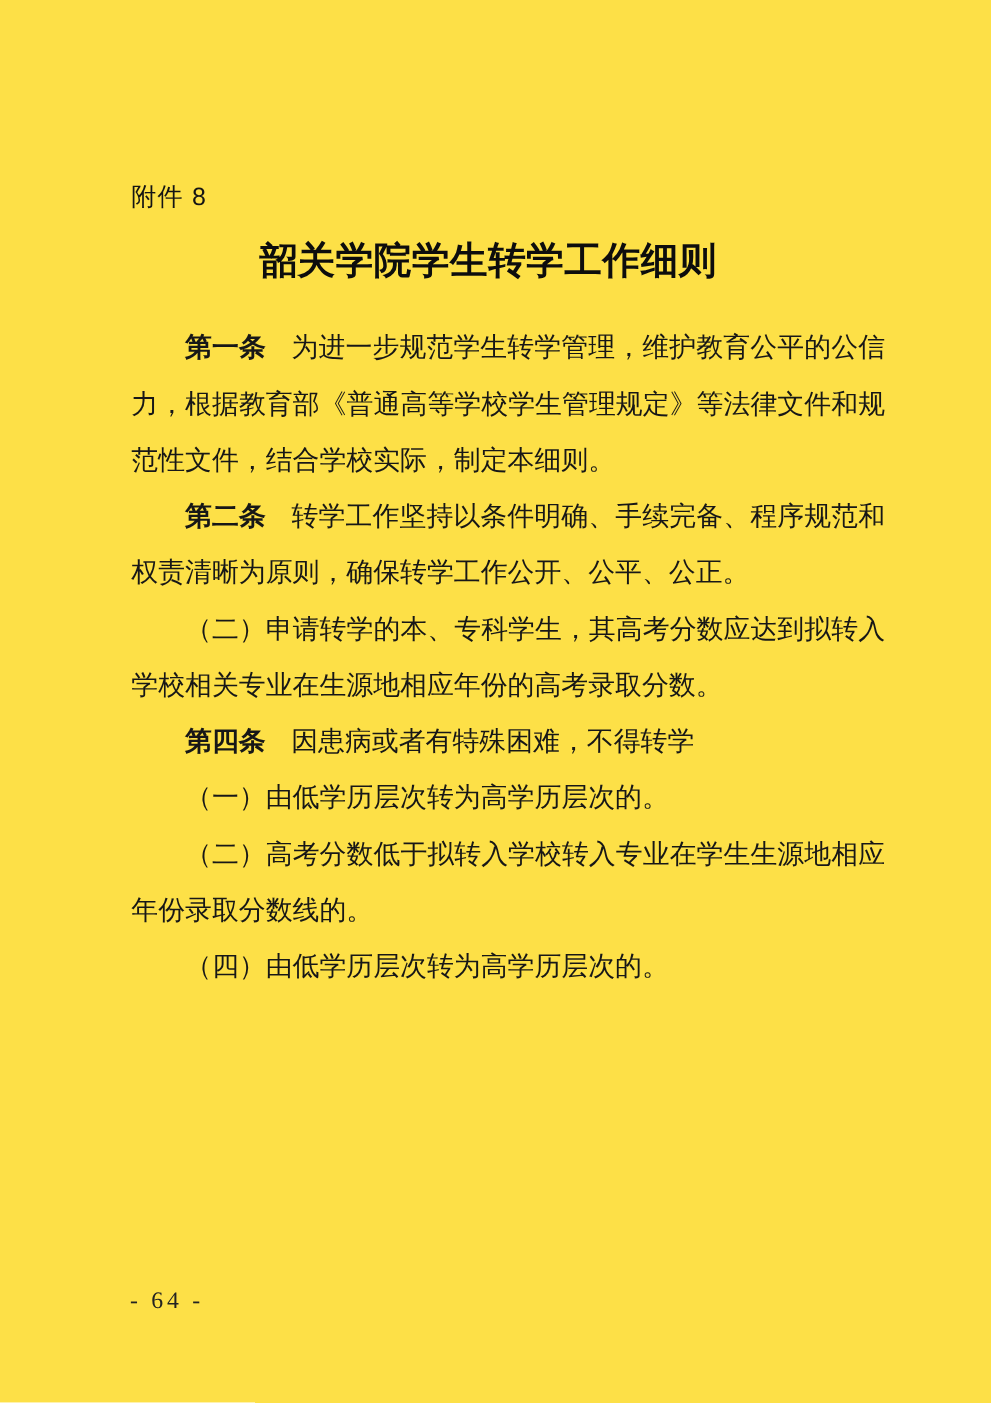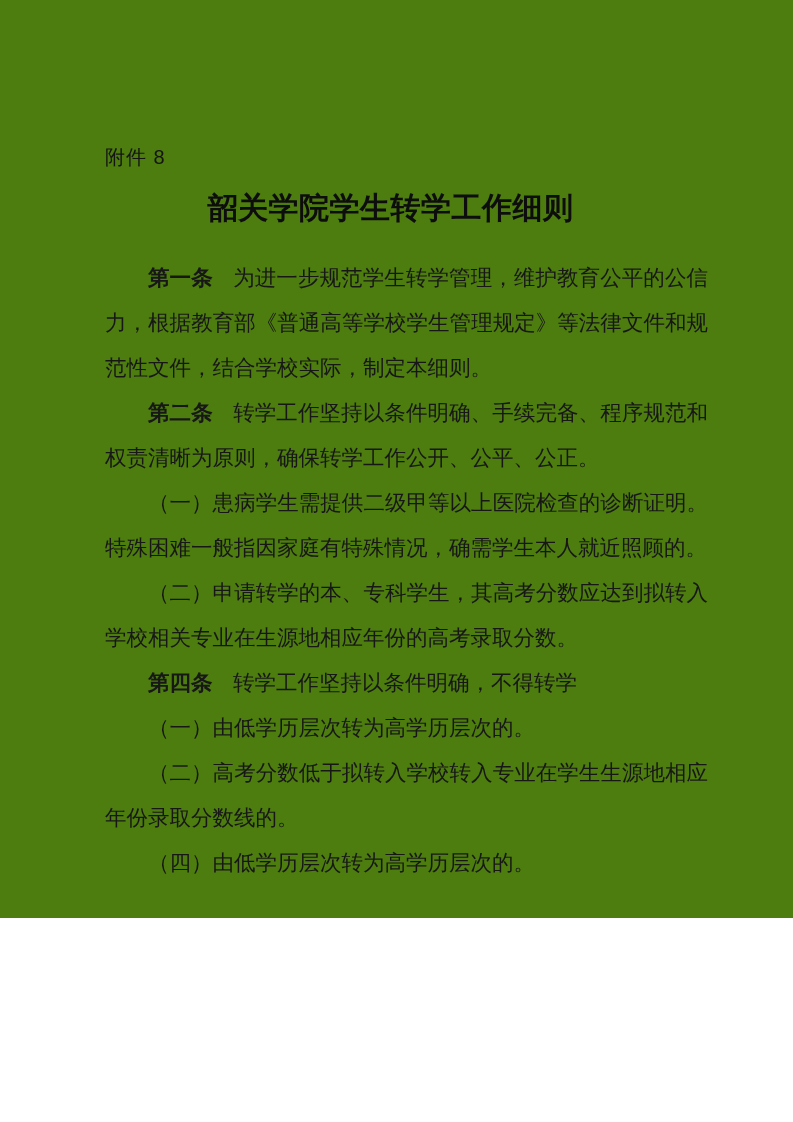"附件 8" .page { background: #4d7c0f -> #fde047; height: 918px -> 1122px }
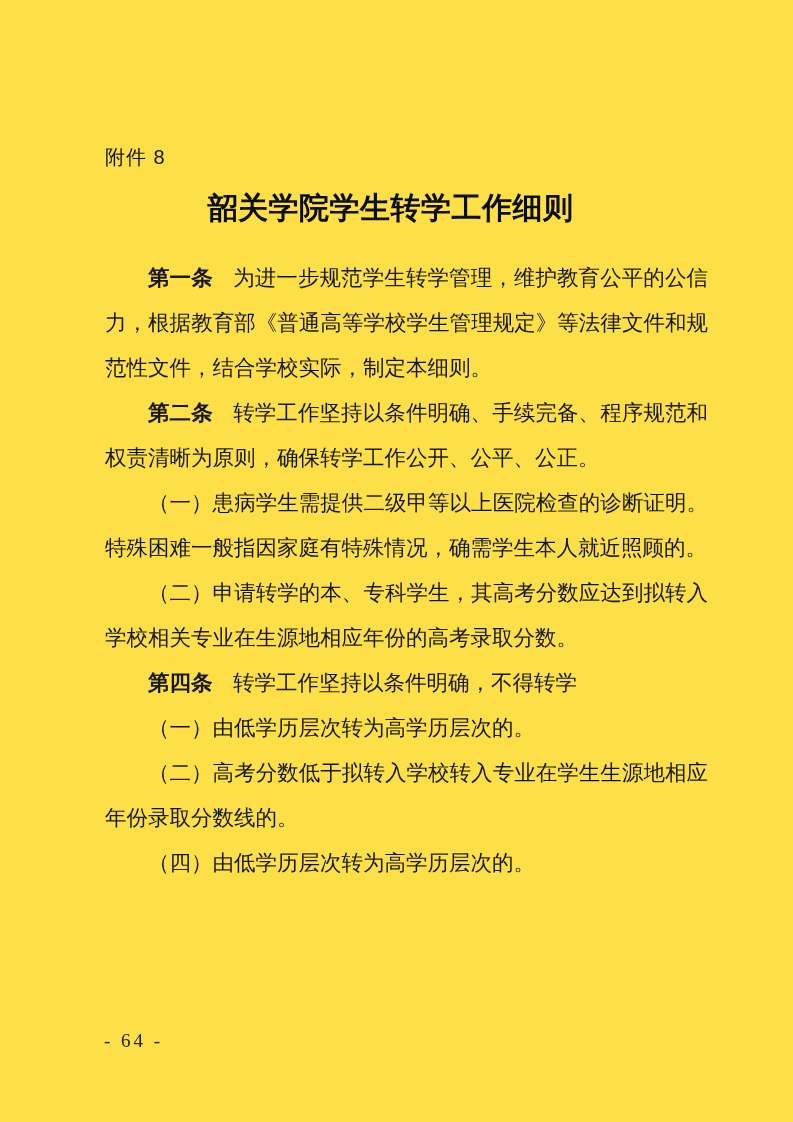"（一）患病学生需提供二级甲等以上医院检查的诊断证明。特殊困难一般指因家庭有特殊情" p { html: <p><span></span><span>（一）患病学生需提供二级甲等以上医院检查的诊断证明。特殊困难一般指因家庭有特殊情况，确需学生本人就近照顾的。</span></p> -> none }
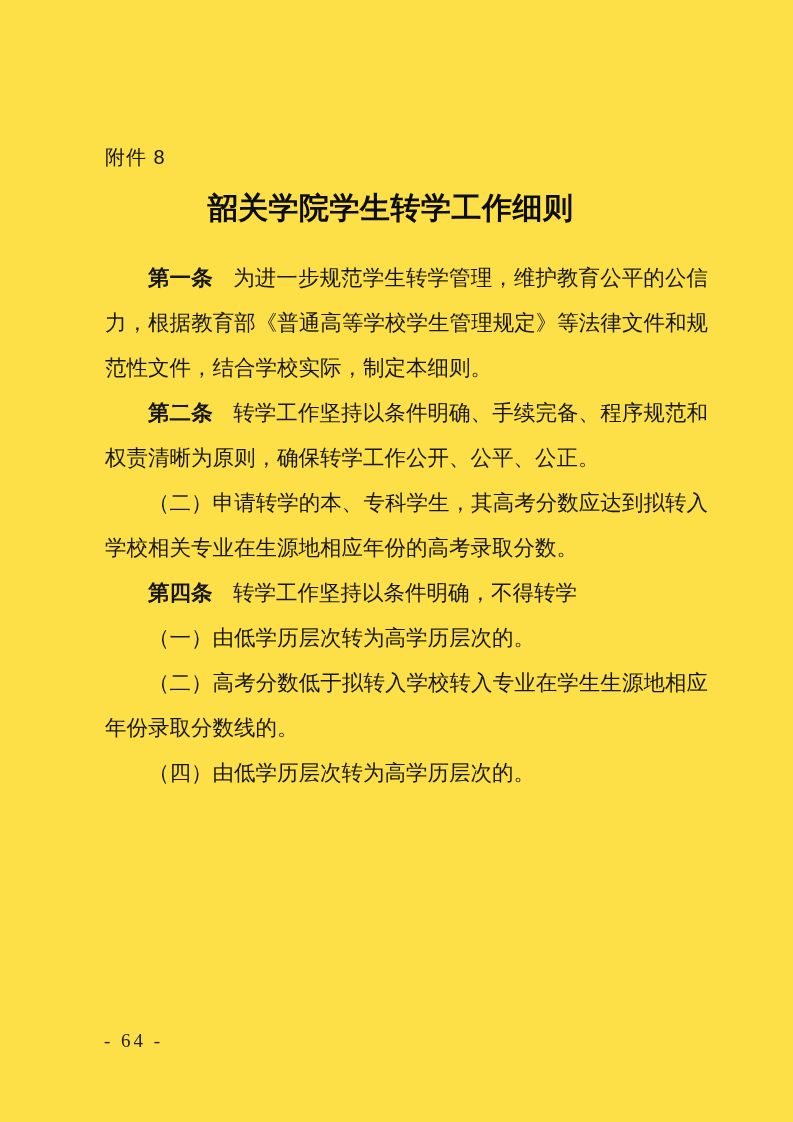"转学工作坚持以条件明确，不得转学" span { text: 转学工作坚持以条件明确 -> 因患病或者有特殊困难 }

· · · · ·

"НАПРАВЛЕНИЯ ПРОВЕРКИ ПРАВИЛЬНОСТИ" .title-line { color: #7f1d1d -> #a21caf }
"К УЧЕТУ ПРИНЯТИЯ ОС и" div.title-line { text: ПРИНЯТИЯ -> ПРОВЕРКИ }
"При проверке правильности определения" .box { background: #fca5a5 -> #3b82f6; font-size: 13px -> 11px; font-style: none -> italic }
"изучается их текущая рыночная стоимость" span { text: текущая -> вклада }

· · · · ·

What to produce = From the records above, copy only the lines starting with the line that holds "background: #fca5a5 ->" and going on through the line that holds "их текущая рыночная", exactly as written.

Response area =
"При проверке правильности определения" .box { background: #fca5a5 -> #3b82f6; font-size: 13px -> 11px; font-style: none -> italic }
"изучается их текущая рыночная стоимость" span { text: текущая -> вклада }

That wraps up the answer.